PICK1 knockdown inhibits morphological changes in astrocytes in response to OGD. (A) Confocal images of serum-starved and forskolin-treated astrocytes before and after 20 min of OGD. Cell morphology was visualized by F-actin staining with phalloidin–Alexa-546. Scale bars: 10 µm. (B) Frequency analysis on complexity of control astrocytes before and after 20 min OGD (n = 300 cells per condition from three independent experiments for each frequency analysis). (C) Frequency analysis on cell complexity of PICK1-deficient astrocytes before and after 20 min OGD (n = 300 cells per condition from three independent experiments for each frequency analysis). (D) Direct comparison of cell complexities of control and PICK1-deficient astrocytes after 20 min OGD. (E) Quantification of the proportion of polygonal astrocytes, as shown in B, C and D. ***P<0.0005 (ANOVA with Bonferroni's correction). (F) Confocal images of serum-starved and forskolin-treated siControl- and siPICK1-transfected astrocytes after 20 min OGD, followed by 3 h reperfusion with oxygenated and glucose-containing basal medium. Visualization of morphology by F-actin staining with phalloidin–Alexa-546. Scale bars: 10 µm. (G) Frequency analysis on cell complexity of control astrocytes after 20 min OGD, and after 20 min OGD and 3 h of reperfusion (OGD/RPF) (n = 300 cells per condition from three independent experiments for each frequency analysis). (H) Frequency analysis on cell complexity of PICK1-deficient astrocytes after 20 min OGD, and after 20 min OGD and 3 h of reperfusion of reperfusion (OGD/RPF) (n = 300 cells per condition from three independent experiments for each frequency analysis). (I) Frequency analysis on cell complexity of control and PICK1-deficient astrocytes after 20 min OGD and 3 h of reperfusion (OGD/RPF). (J) Quantification of the proportion of polygonal astrocytes, as shown in G, H and I. ***P<0.0005 (ANOVA with Bonferroni's correction). (K) Confocal images of serum-starved and forskolin-treated astrocytes after 5 min of OGD with either DMSO or CK-548. Cell morphology was visualized by F-actin staining with phalloidin–Alexa-546. Scale bars: 10 µm. (L) Frequency analysis of astrocytes after 5 min OGD and treated with either DMSO or CK-548 (n = 300 cells per condition from three independent experiments for each frequency analysis). (M) Quantification of the proportion of polygonal astrocytes, as shown in L. **P<0.0005 (unpaired Student's t-test).

Fig. 6.

Arp2/3 stimulation by N-WASP overexpression inhibits OGD-dependent changes in astrocyte morphology.
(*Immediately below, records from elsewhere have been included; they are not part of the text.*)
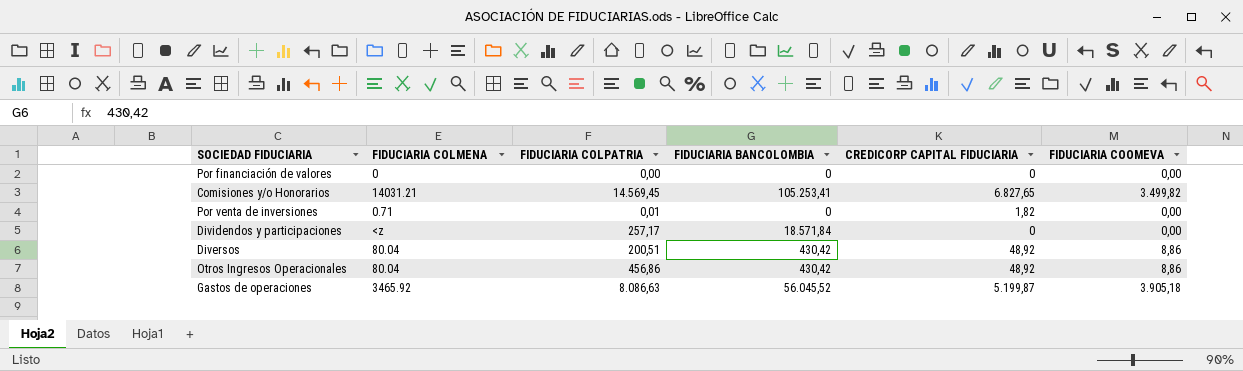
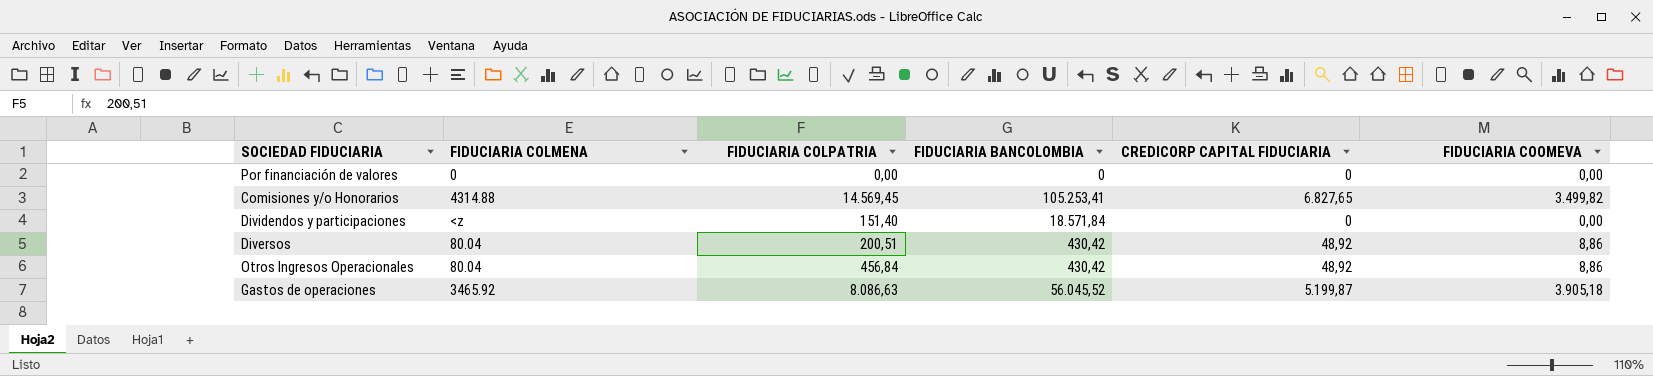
row Por venta de inversiones: 0.71 | 0,01 | 0 | 1,82 | 0,00 -> none
Comisiones y/o Honorarios | FIDUCIARIA COLMENA: 14031.21 -> 4314.88
Dividendos y participaciones | FIDUCIARIA COLPATRIA: 257,17 -> 151,40
Otros Ingresos Operacionales | FIDUCIARIA COLPATRIA: 456,86 -> 456,84

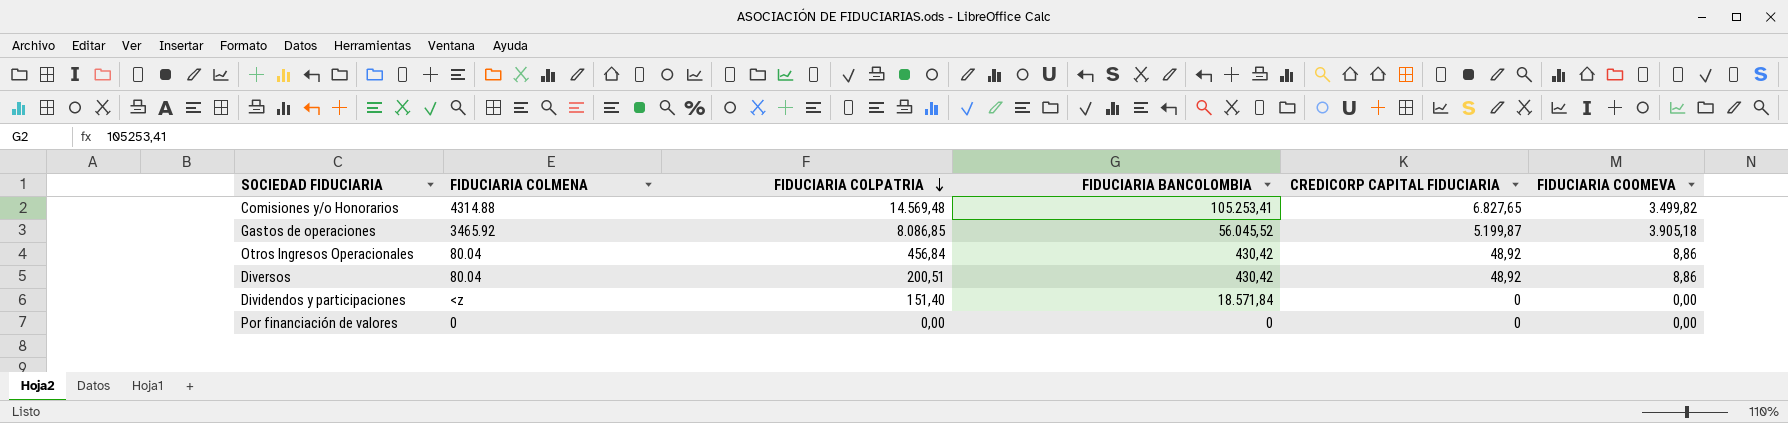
row order: none -> FIDUCIARIA COLPATRIA descending
Comisiones y/o Honorarios | FIDUCIARIA COLPATRIA: 14.569,45 -> 14.569,48
Gastos de operaciones | FIDUCIARIA COLPATRIA: 8.086,63 -> 8.086,85

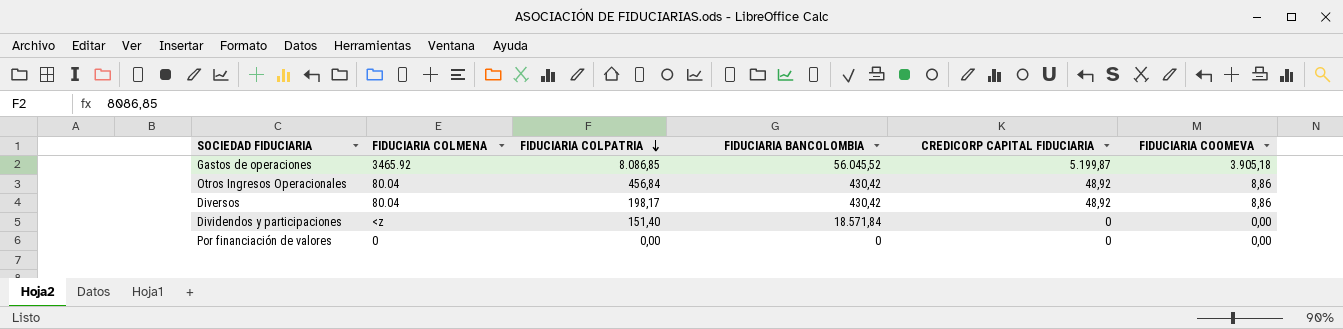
row Comisiones y/o Honorarios: 4314.88 | 14.569,48 | 105.253,41 | 6.827,65 | 3.499,82 -> none
Diversos | FIDUCIARIA COLPATRIA: 200,51 -> 198,17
Astrocytes were transfected with GFP, GFP–N-WASP WT or constitutively active GFP–N-WASP-Δ227–267. (A) Confocal images of transfected, serum-starved and forskolin-treated astrocytes before OGD, stained with phalloidin–Alexa-546. Scale bars: 10 µm. (B) Confocal images of transfected astrocytes after 20 min OGD and stained for F-actin. Scale bars: 10 µm. (C) Frequency analysis of complexity of astrocytes transfected with GFP, N-WASP WT and N-WASP-Δ227–267 after OGD. For this analysis only cells with exogenous N-WASP in the cytosol and nuclei were taken into account (300 cells per condition from three independent experiments were used in each frequency analysis). (D) Quantification of the proportion of polygonal astrocytes, as shown in C. *P<0.05 (unpaired Student's t-test).